I totally agree with you. (Sorry for the delayed response; this week has been 
very busy.)

There is a tendency of vendors (and projects) to think that their technology is 
unique, and superior to everyone else’s, and want to showcase it in their 
dialect of SQL. That is natural, and it’s OK, since it makes them strive to 
make their technology better.

However, they have to remember that the end users don’t want something unique, 
they want something that solves their problem. They would like something that 
is standards compliant so that it is easy to learn, easy to hire developers 
for, and — if the worst comes to the worst — easy to migrate to a compatible 
competing technology.

I know the developers at Storm and Flink (and Samza too) and they understand 
the importance of collaborating on a standard.

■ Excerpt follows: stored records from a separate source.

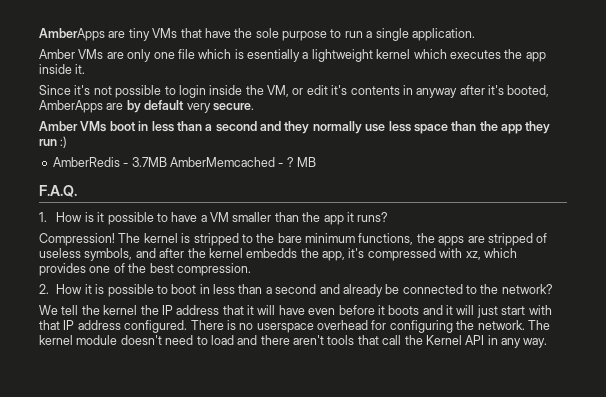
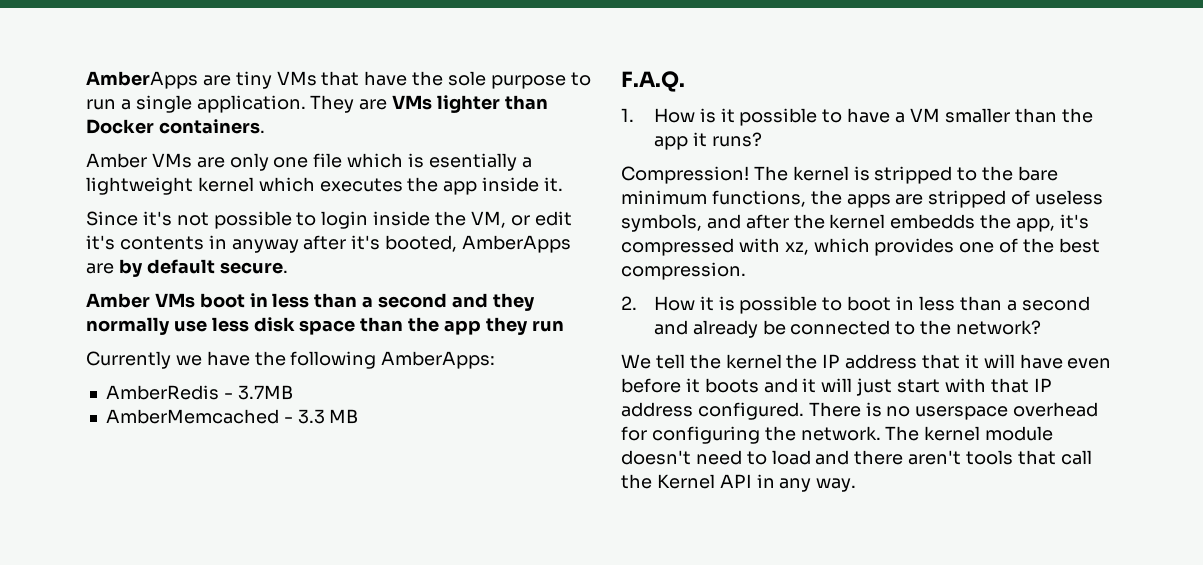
(475, 34) none -> [310,95,548,113] [86,119,265,134] They are VMs lighter than Docker containers.
[186,103,211,113] very -> (215, 266) none
(411, 126) none -> [253,317,295,332] disk
[60,136,68,148] :) -> [86,351,496,369] // Currently we have the following AmberApps:
(167, 162) none -> (293, 392) //
[286,157,294,167] ? -> [297,409,325,424] 3.3

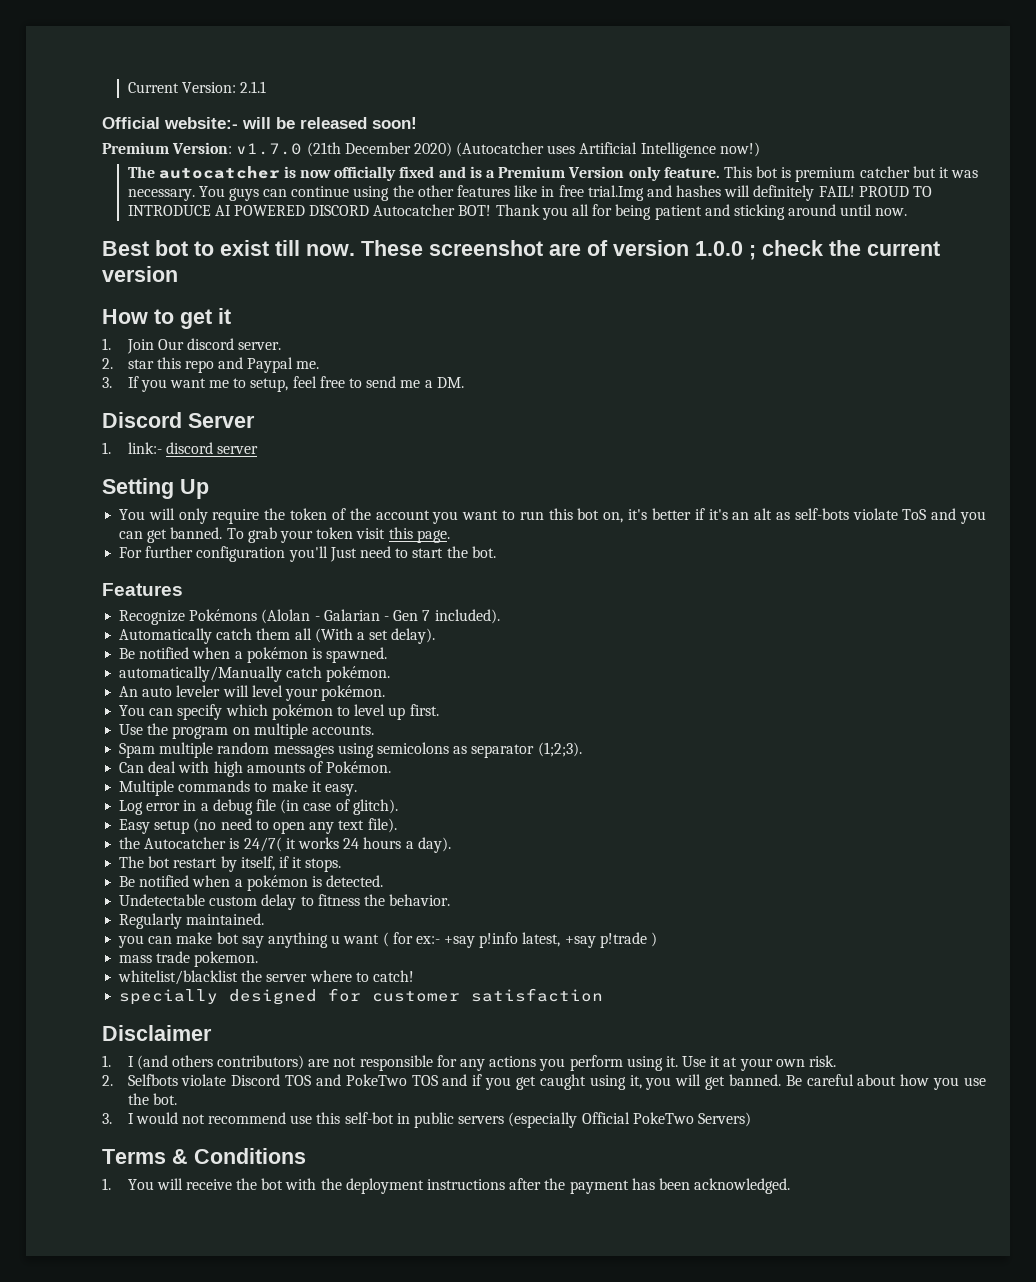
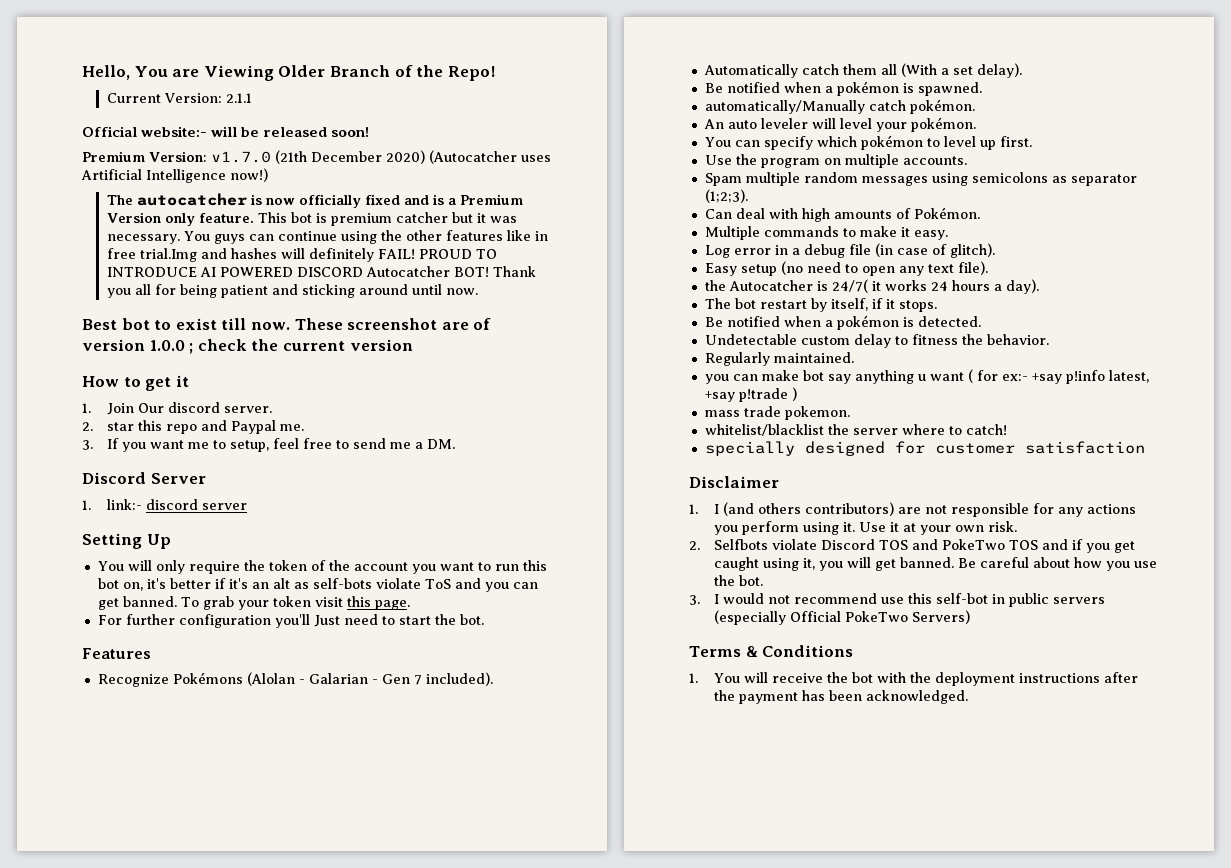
(127, 87) none -> [82,65,495,81] Hello, You are Viewing Older Branch of the Repo! //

I have been trying to play a dual role: supplying the parser and planner for 
streaming SQL, and also to facilitate the creation of a standard language and 
semantics of streaming SQL. For the latter, see Streaming page on Calcite’s web 
site[1]. On that page, I intend to illustrate all of the main patterns of 
streaming queries, give them names (e.g. “Tumbling windows”), and show how 
those translate into streaming SQL.

Also, it would be useful to create a reference implementation of streaming SQL 
in Calcite so that you can validate and run queries. The performance, 
scalability and reliability will not be the same as if you ran Storm, Flink or 
Samza, but at least you can see what the semantics should be.

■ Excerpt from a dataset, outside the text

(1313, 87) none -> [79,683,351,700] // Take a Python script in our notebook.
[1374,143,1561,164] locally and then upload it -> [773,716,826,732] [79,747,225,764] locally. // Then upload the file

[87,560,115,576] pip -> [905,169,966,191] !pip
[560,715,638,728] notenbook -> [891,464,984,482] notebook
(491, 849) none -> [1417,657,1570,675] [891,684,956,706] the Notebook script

I believe that most, if not all, of the examples that the projects are coming 
up with can be translated into SQL. It will be challenging, because we want to 
preserve the semantics of SQL, allow streaming SQL to interoperate with 
traditional relations, and also retain the general look and feel of SQL. (For 
example, I fought quite hard[2] recently for the principle that GROUP BY 
defines a partition (in the set-theory sense)[3] and therefore could not be 
used to represent a tumbling window, until I remembered that GROUPING SETS 
already allows each input row to appear in more than one output sub-total.)

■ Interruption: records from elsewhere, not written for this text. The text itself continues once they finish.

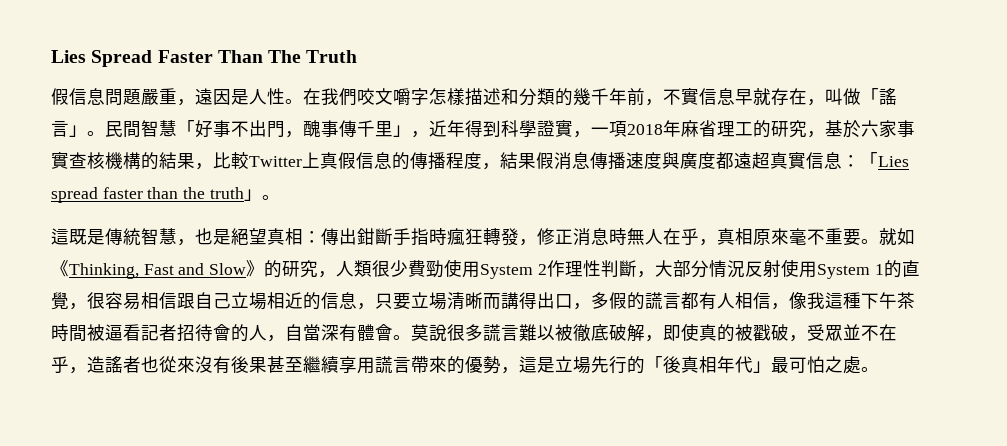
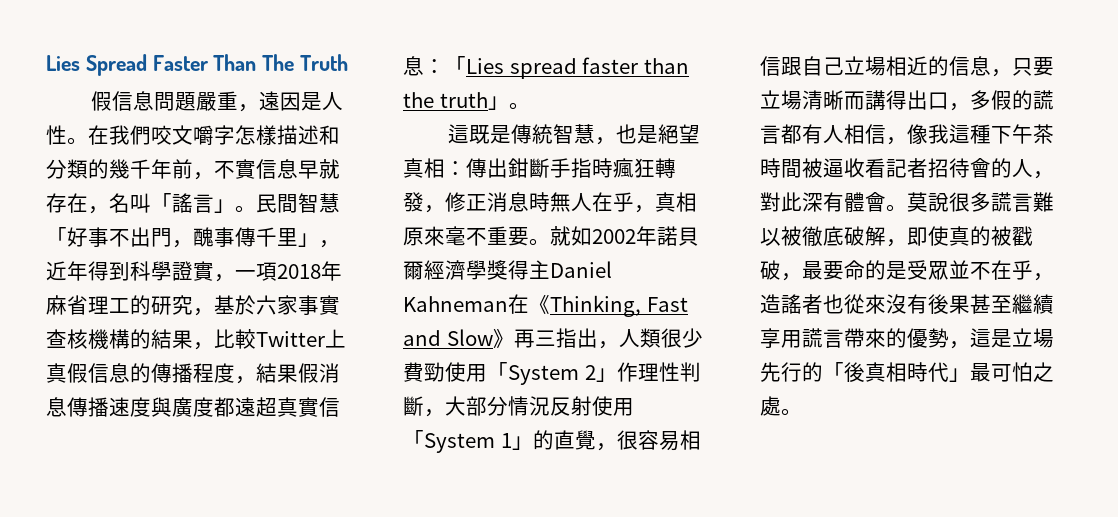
[825,88,861,105] 叫做 -> [109,193,151,213] 名叫
(915, 236) none -> [592,226,699,246] [403,260,612,280] [403,294,529,314] 2002年諾貝爾經濟學獎得主Daniel Kahneman在
[264,260,319,278] 的研究 -> [513,328,598,348] 再三指出
(481, 269) none -> [487,362,508,380] 「
(547, 269) none -> [595,368,617,382] 」
(817, 269) none -> [403,430,424,448] 「
(884, 269) none -> [511,436,533,450] 」
(123, 332) none -> [844,158,865,178] 收
[285,324,321,341] 自當 -> [760,192,802,212] 對此
(807, 338) none -> [802,260,907,280] 最要命的是
[717,356,735,373] 年 -> [907,362,928,382] 時

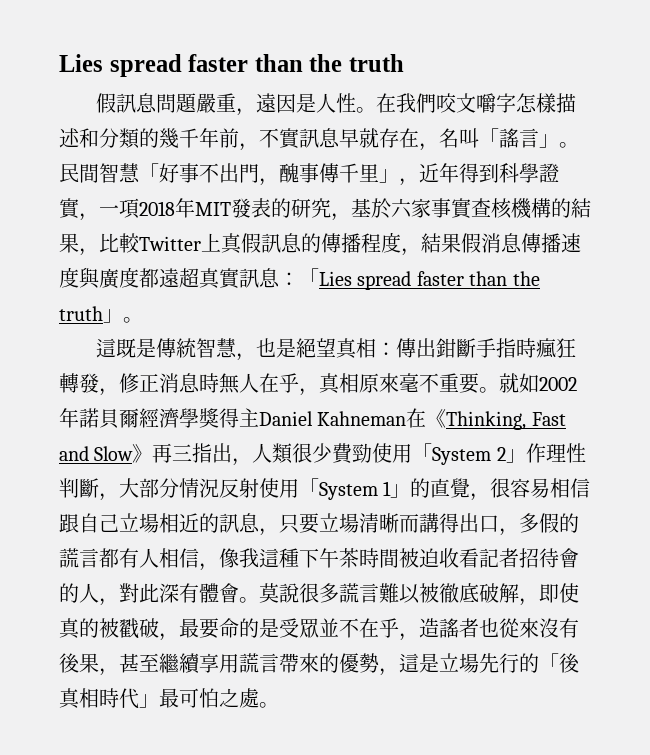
[46,54,348,76] [91,91,134,111] Lies Spread Faster Than The Truth // 假信 -> [59,54,405,77] [96,93,137,113] Lies spread faster than the truth // 假訊
[256,159,277,179] 信 -> [299,128,319,148] 訊
[46,295,130,315] 麻省理工 -> [195,198,271,218] MIT發表
[88,363,109,383] 信 -> [261,233,281,253] 訊
[319,397,340,417] 信 -> [239,268,259,288] 訊
[949,56,970,76] 信 -> [219,513,239,533] 訊
[823,158,844,178] 逼 -> [419,548,439,568] 迫
(970, 304) none -> [99,668,119,676] ，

What can you, the users, do? Get involved in the discussion about what you want 
in the language. Encourage the projects to bring their proposed SQL features 
into this forum for discussion, and add to the list of patterns and examples on 
the Streaming page. As in any standards process, the users help to keep the 
vendors focused.

I’ll be talking about streaming SQL, planning, and standardization at the Samza 
meetup in 2 weeks[4], so if any of you are in the Bay Area, please stop by.

Julian

[1] http://calcite.apache.org/docs/stream.html

[2] 
http://mail-archives.apache.org/mod_mbox/calcite-dev/201506.mbox/%3CCAPSgeETbowxM2TRX0RFxQ_tEAPk2uM=he0arywinbtovgwb...@mail.gmail.com%3E

[3] https://en.wikipedia.org/wiki/Partition_of_a_set

[4] http://www.meetup.com/Bay-Area-Samza-Meetup/events/228430492/

> On Jan 29, 2016, at 10:29 PM, Wanglan (Lan) <[email protected]> wrote:
> 
> Hi to all,
> 
> I am from Huawei and am focusing on data stream processing.
> Recently I noticed that both in Storm community and Flink community there are 
> endeavors to user Calcite as SQL parser to enable Storm/Flink to support SQL. 
> They both want to supplemented or clarify Streaming SQL of calcite, 
> especially the definition of windows.
> I am considering if both communities working on designing Stream SQL syntax 
> separately, there would come out two different syntaxes which represent the 
> same use case.
> Therefore, I am wondering if it is possible to unify such work, i.e. design 
> and compliment the calcite Streaming SQL to enrich window definition so that 
> both storm and flink can reuse the calcite(Streaming SQL) as their SQL parser 
> for streaming cases with little change.
> What do you think about this idea?